O atual sistema de votação eletrônico do Brasil é extremamente seguro e auditável por vários meios. Não faz qualquer sentido afirmar a indispensabilidade da impressão do voto para garantir a lisura e a legalidade do resultado eleitoral.

Até o final do processo eleitoral de 2014 parecia não haver dúvidas de que a urna eletrônica era um dos melhores e mais importantes produtos made in Brazil. No entanto, desde que o Partido da Social Democracia Brasileira – PSDB, levantou suspeitas sobre a lisura do resultado das eleições para presidência da república naquele ano[1], quando seu candidato, Aécio Neves, perdeu por uma margem apertada de votos (48,36%) para a candidata do Partido dos Trabalhadores – PT, e então presidente, Dilma Rousseff (51,64%), abriu-se um caminho que irrompeu não só nos discursos (legítimos) sobre o aperfeiçoamento do voto eletrônico, mas também, e principalmente, em perigosas teorias da conspiração sobre fraudes no sistema, que não só contestam os resultados das eleições, mas põem em risco a democracia brasileira.

Uma das figuras mais proeminentes no questionamento da lisura do sistema eleitoral brasileiro é justamente o atual presidente Jair Bolsonaro, cujo histórico de declarações antidemocráticas é conhecido por todos[2]. Apesar de ter sido eleito deputado federal por 7 mandatos, dos quais 5 foram com o sistema eleitoral eletrônico (1999 a 2015), e 1 vez presidente da república, pelo mesmo sistema (2018), Bolsonaro afirma (sem nunca provar) que as eleições de 2014 e 2018 foram fraudadas[3], e que a única solução para garantir a integridade do sistema de voto eletrônico seria o voto impresso[4]. Para ele, as atuais urnas eletrônicas não são auditáveis, de forma que apenas a impressão do voto registrado pelos eleitores viabilizaria uma auditoria no sistema e, consequentemente, garantiria a regularidade do resultado.

No entanto, a afirmação de que o processo de voto eletrônico não é auditável não é verdade.

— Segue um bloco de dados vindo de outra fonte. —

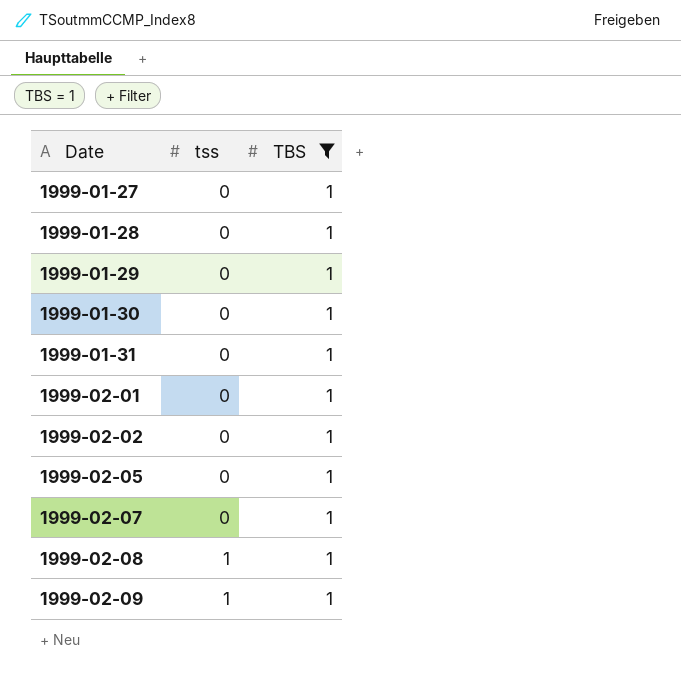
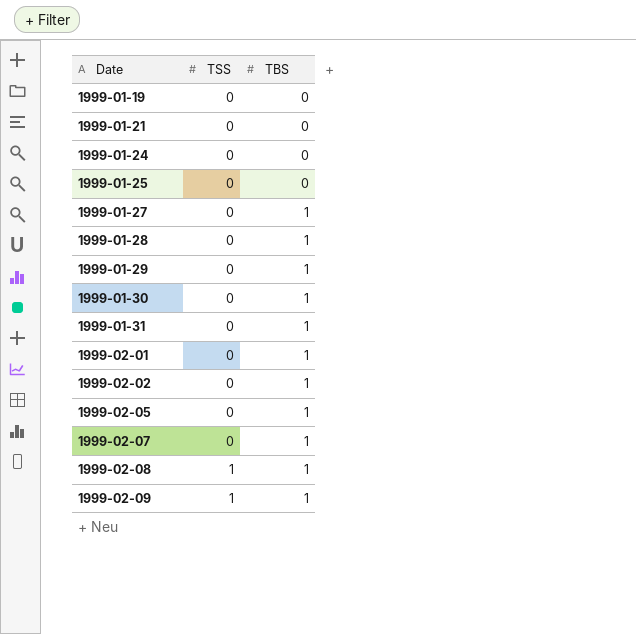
filter: TBS = 1 -> none
column name: tss -> TSS

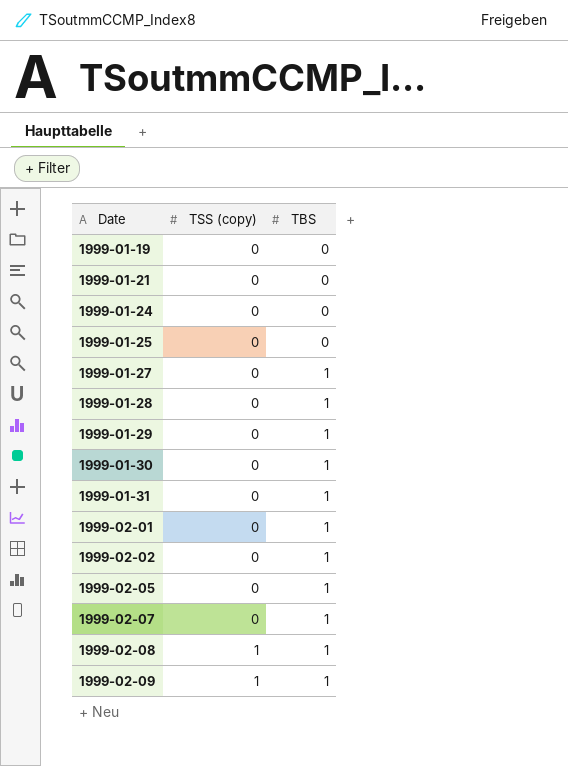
column name: TSS -> TSS (copy)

Tal afirmação demonstra ou o total desconhecimento sobre o sistema, ou é um discurso que visa apenas confundir a população para justificar, posteriormente, o questionamento do resultado eleitoral.

As atuais urnas eletrônicas são o resultado de um processo de informatização e modernização do sistema eleitoral brasileiro que iniciou em 1986. Nesse ano o TSE criou o primeiro cadastro único e informatizado de eleitores em todo o Brasil. Já as eleições gerais de 1994 foram as primeiras nas quais houve o processamento eletrônico da apuração, ou seja, a primeira vez que as zonas eleitorais enviaram os resultados das apurações via computador.

A urna eletrônica foi criada em 1996. Elaborada por uma comissão técnica criada pelo TSE e composta por pesquisadores do Instituto Nacional de Pesquisas Espaciais (INPE) e do Centro Técnico Aeroespacial (CTA) de São José dos Campos, o aparato eletrônico de depósito e contagem de votos revolucionou o processo eleitoral brasileiro e mundial (foi o primeiro instrumento de voto eletrônico no mundo).

Antes da urna eletrônica, os eleitores manifestavam a escolha de seus candidatos em cédulas de votação, nas quais os nomes dos escolhidos eram indicados com um X, ou pela escrita do número do candidato pelo eleitor (caso de cargos majoritários, quando a lista de candidatos é muito longa para colocar todos nas cédulas). Referidas cédulas eram depositadas em urnas de lona, que eram, no final do dia, levadas para o local de apuração oficial, onde mesários e funcionários do TSE levavam dias, ou mesmo semanas, para contar e recontar os votos.

Com a criação da urna eletrônica, e a universalização de seu uso a partir das eleições municipais de 2000, o ato de votar e a apuração dos votos ficaram mais dinâmicos e seguros. Não há dúvidas de que o registro e a contagem de votos pela inteligência artificial é muito mais preciso e incorre em menos falhas do que a contagem manual de milhões de pedaços de papel por centenas de pessoas.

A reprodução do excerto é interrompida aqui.